» **Input for this task**:
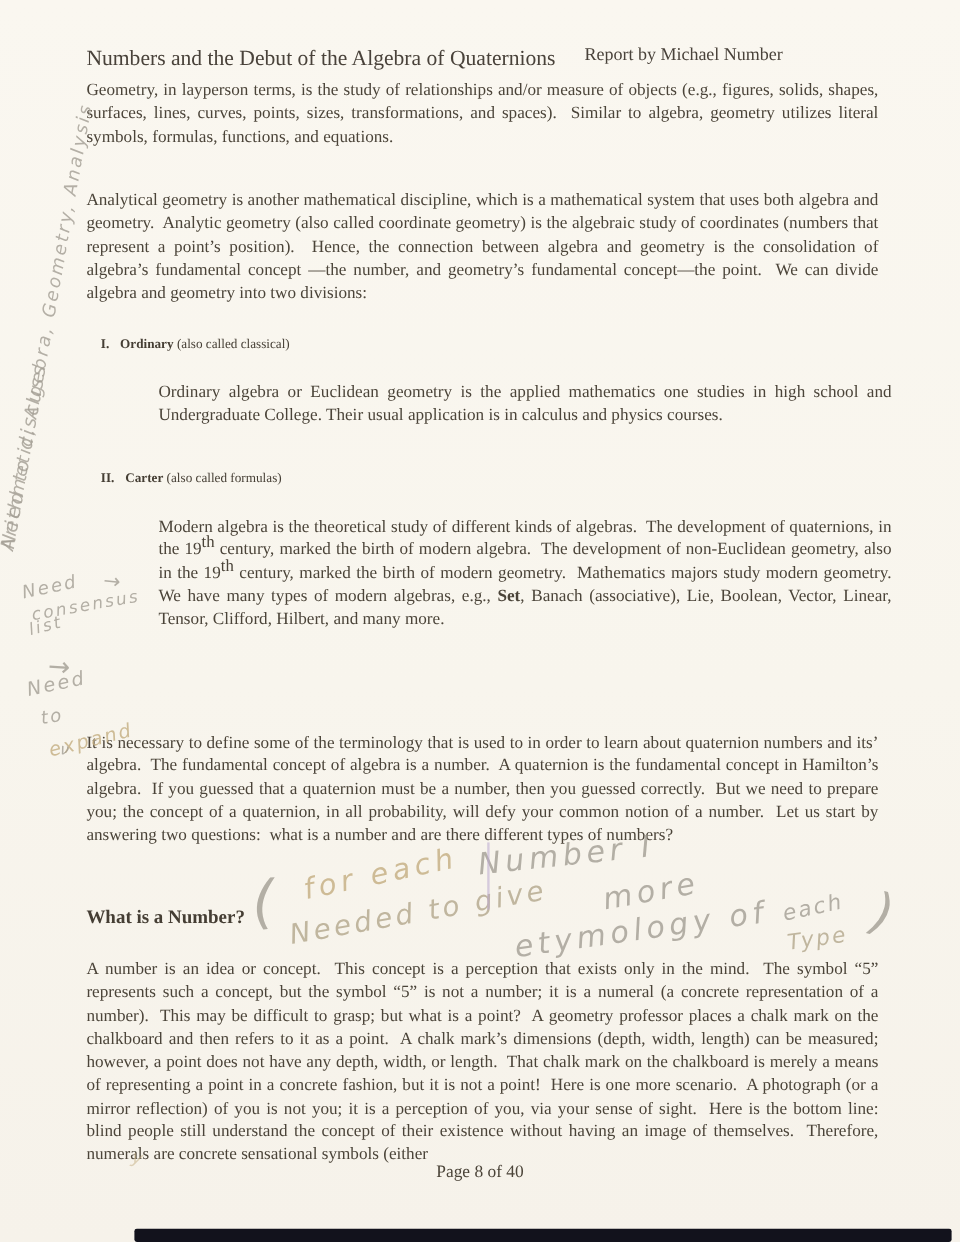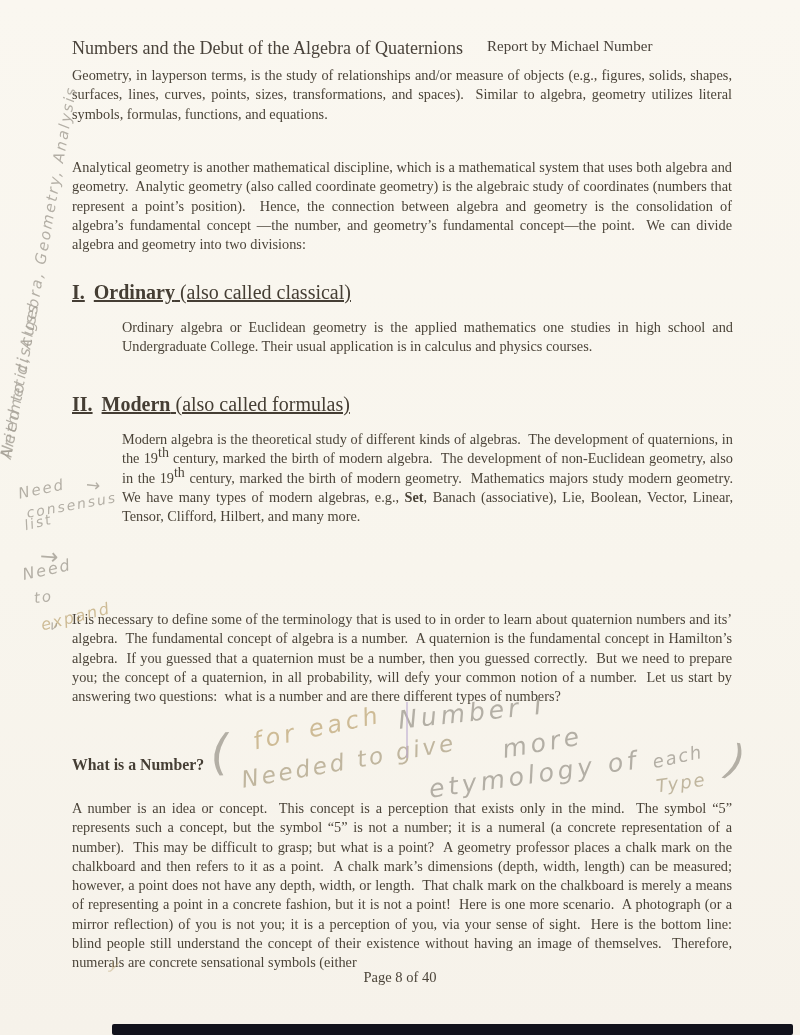"I. Ordinary (also called classical)" .sec-h { font-size: 20px -> 11px; left: 72px -> 84px; text-decoration: underline -> none }
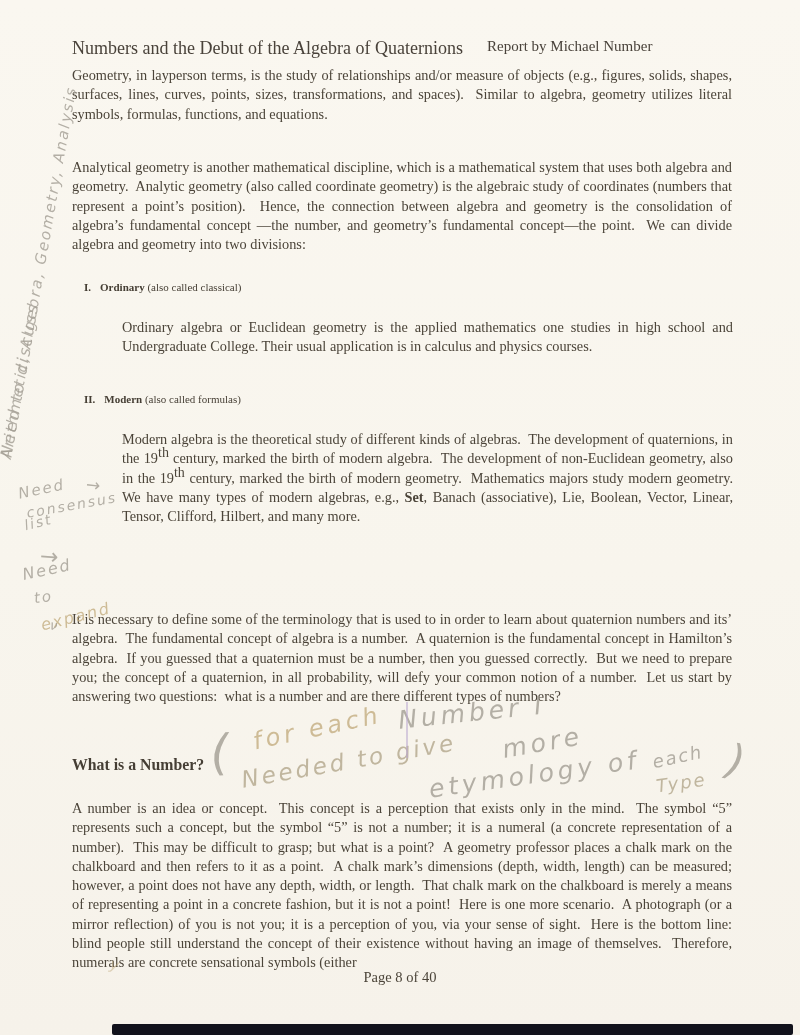"Ordinary algebra or Euclidean geometry" .ind { left: 122px -> 132px }
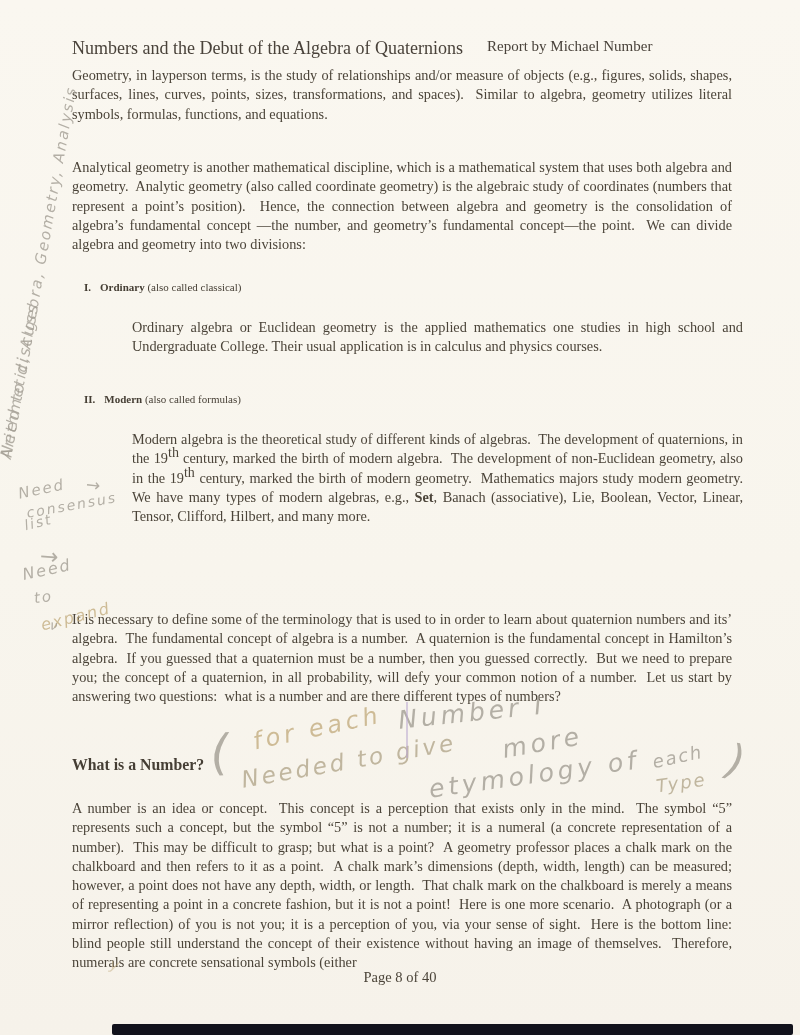"Modern" span.nm { text: Modern -> Carter }
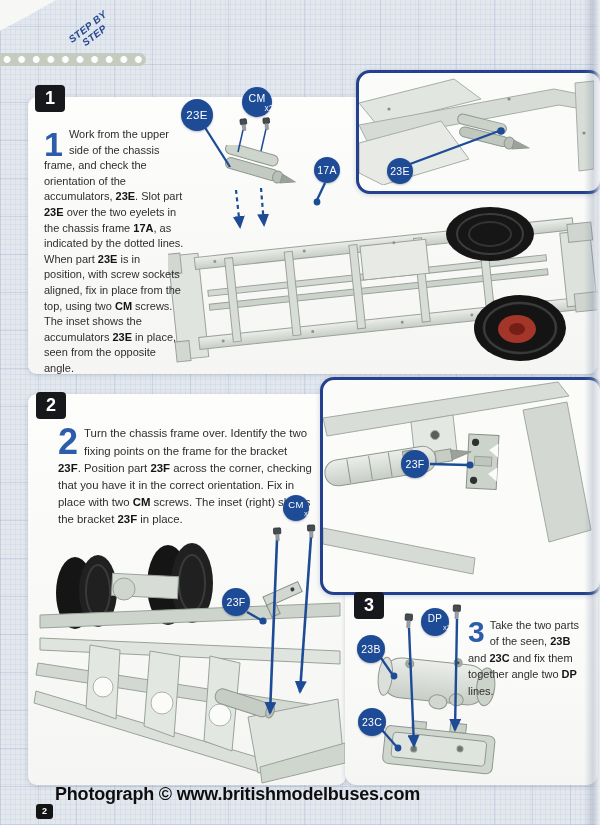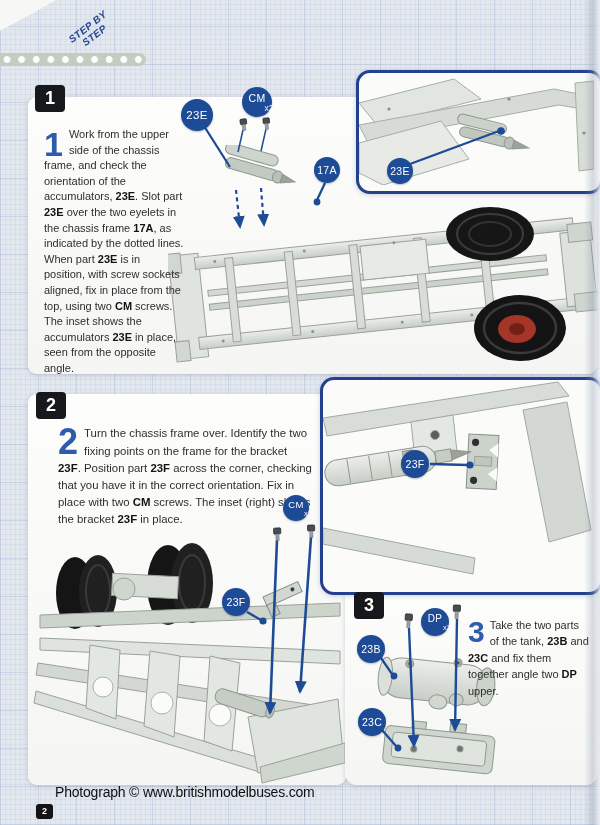"Take the two parts of" span { text: tank -> seen }
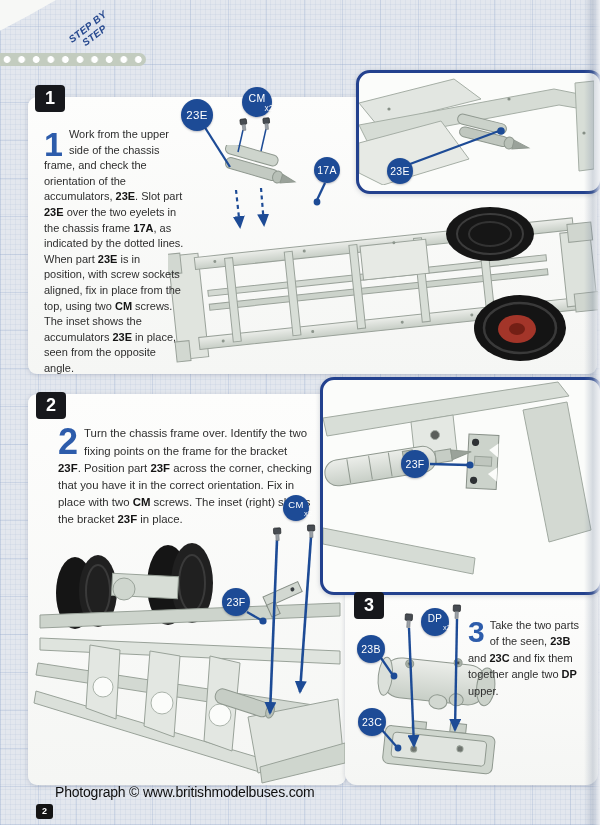"upper." span { text: upper -> lines }
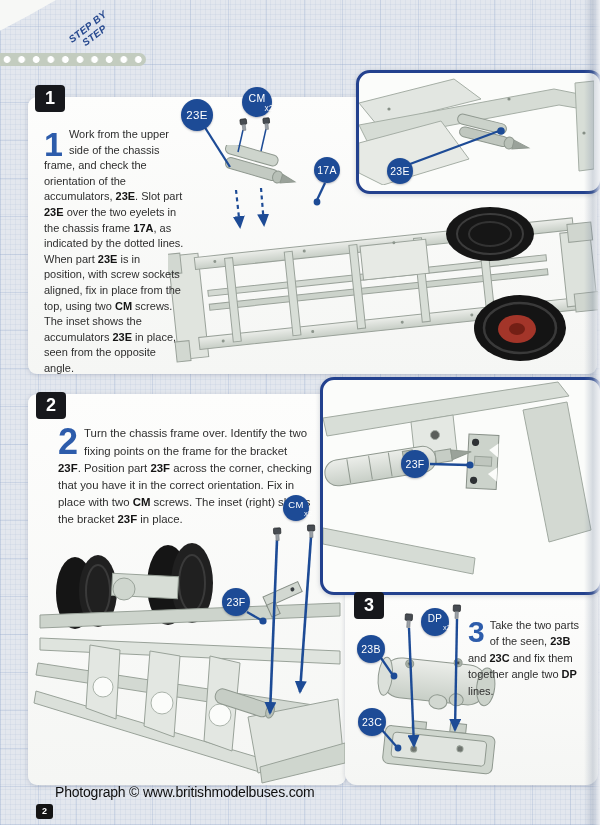"Photograph © www.britishmodelbuses.com" .credit { font-size: 14px -> 18px; font-weight: normal -> bold }
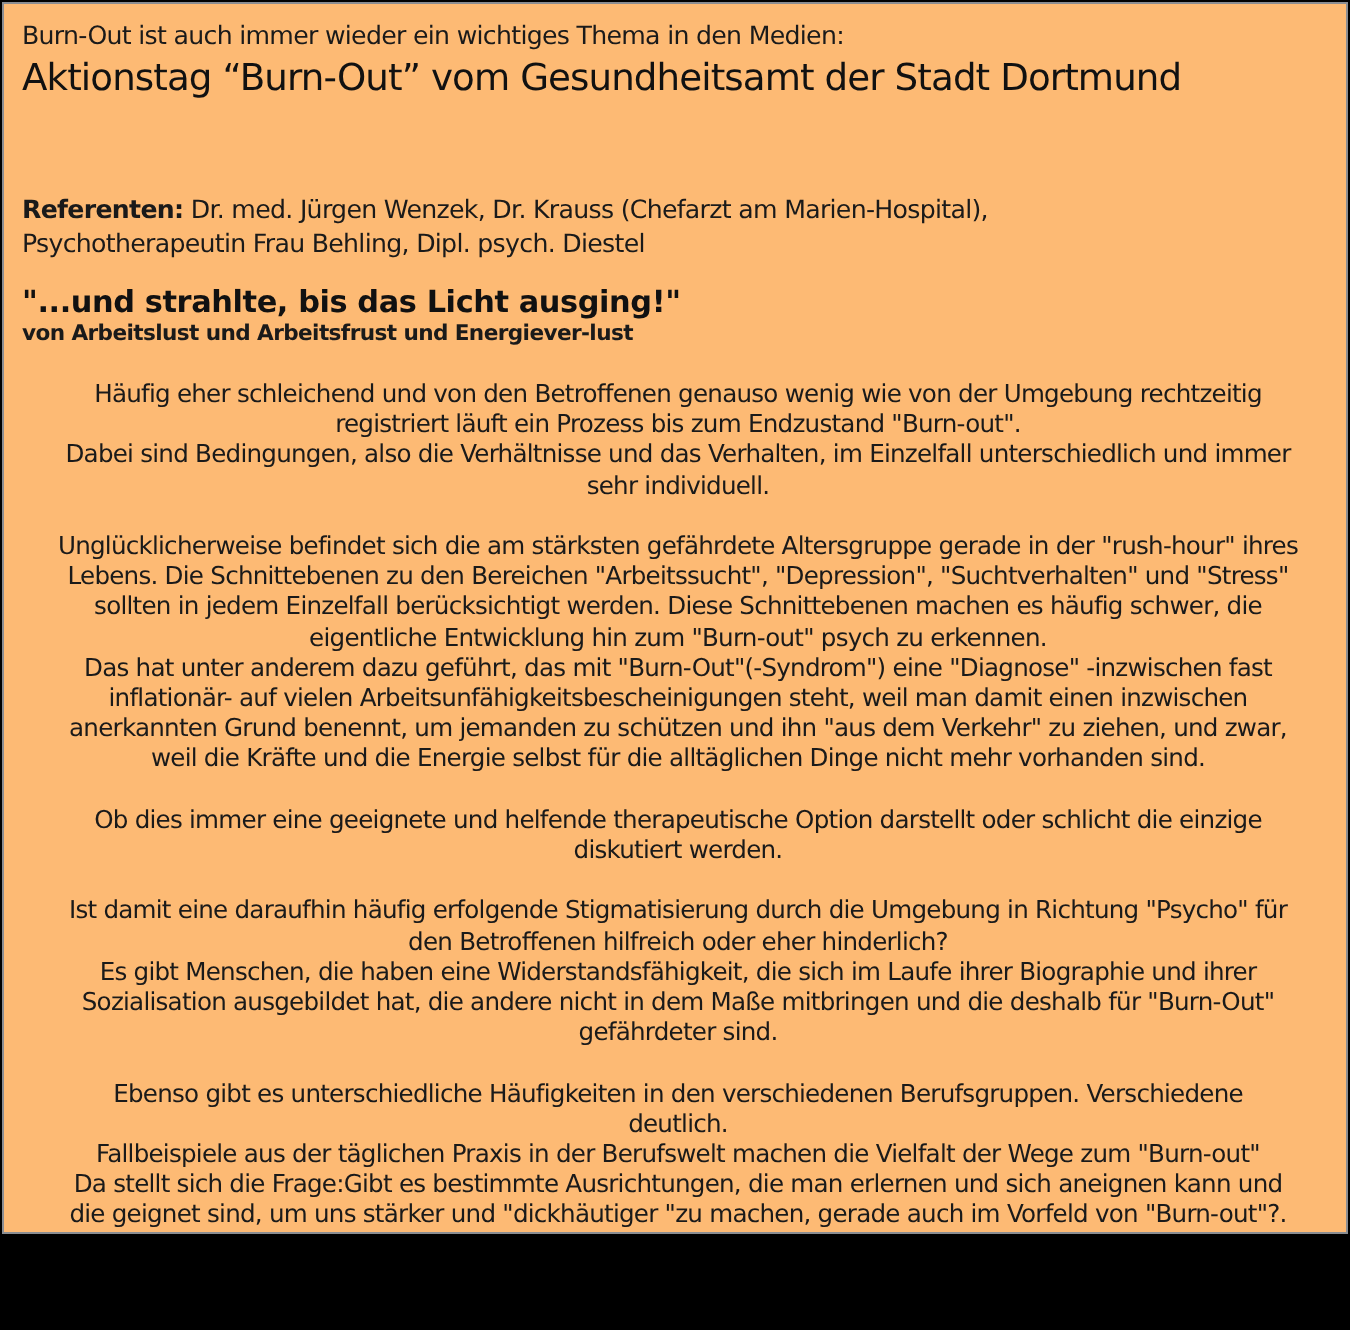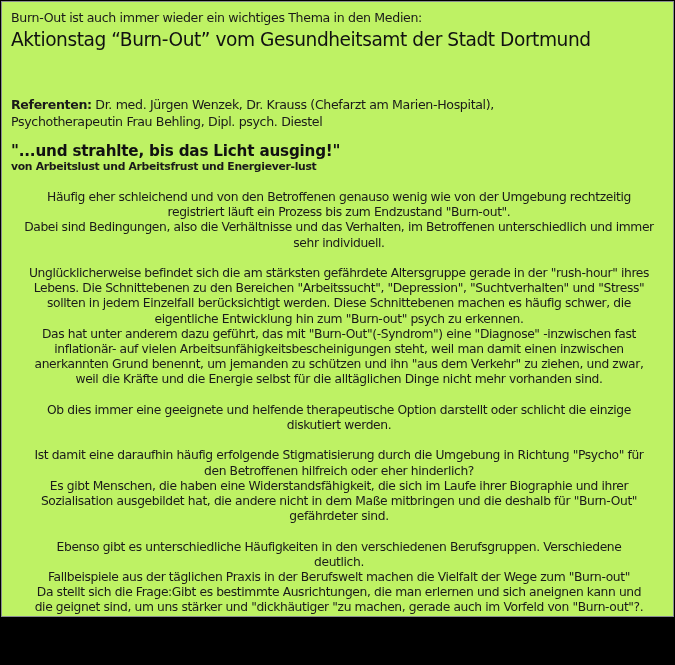"Burn-Out ist auch immer wieder" .panel { background: #bef264 -> #fdba74 }
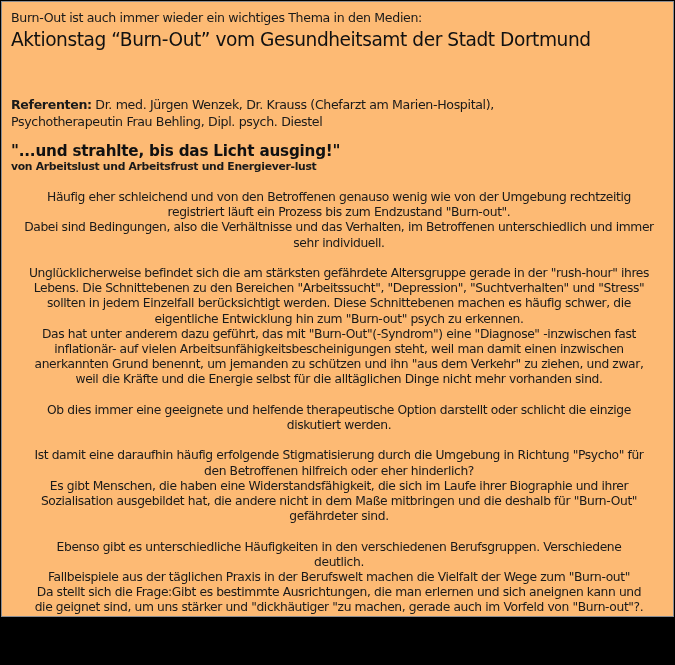"Dabei sind Bedingungen, also die" span.line { text: Betroffenen -> Einzelfall }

» **Your instructions**: Retype every entry above exactly and, please, skip the pictures.

» **Result for this task**:
"I. Ordinary (also called classical)" .sec-h { font-size: 20px -> 11px; left: 72px -> 84px; text-decoration: underline -> none }
"Ordinary algebra or Euclidean geometry" .ind { left: 122px -> 132px }
"Modern" span.nm { text: Modern -> Carter }
"Take the two parts of" span { text: tank -> seen }
"upper." span { text: upper -> lines }
"Photograph © www.britishmodelbuses.com" .credit { font-size: 14px -> 18px; font-weight: normal -> bold }
"Burn-Out ist auch immer wieder" .panel { background: #bef264 -> #fdba74 }
"Dabei sind Bedingungen, also die" span.line { text: Betroffenen -> Einzelfall }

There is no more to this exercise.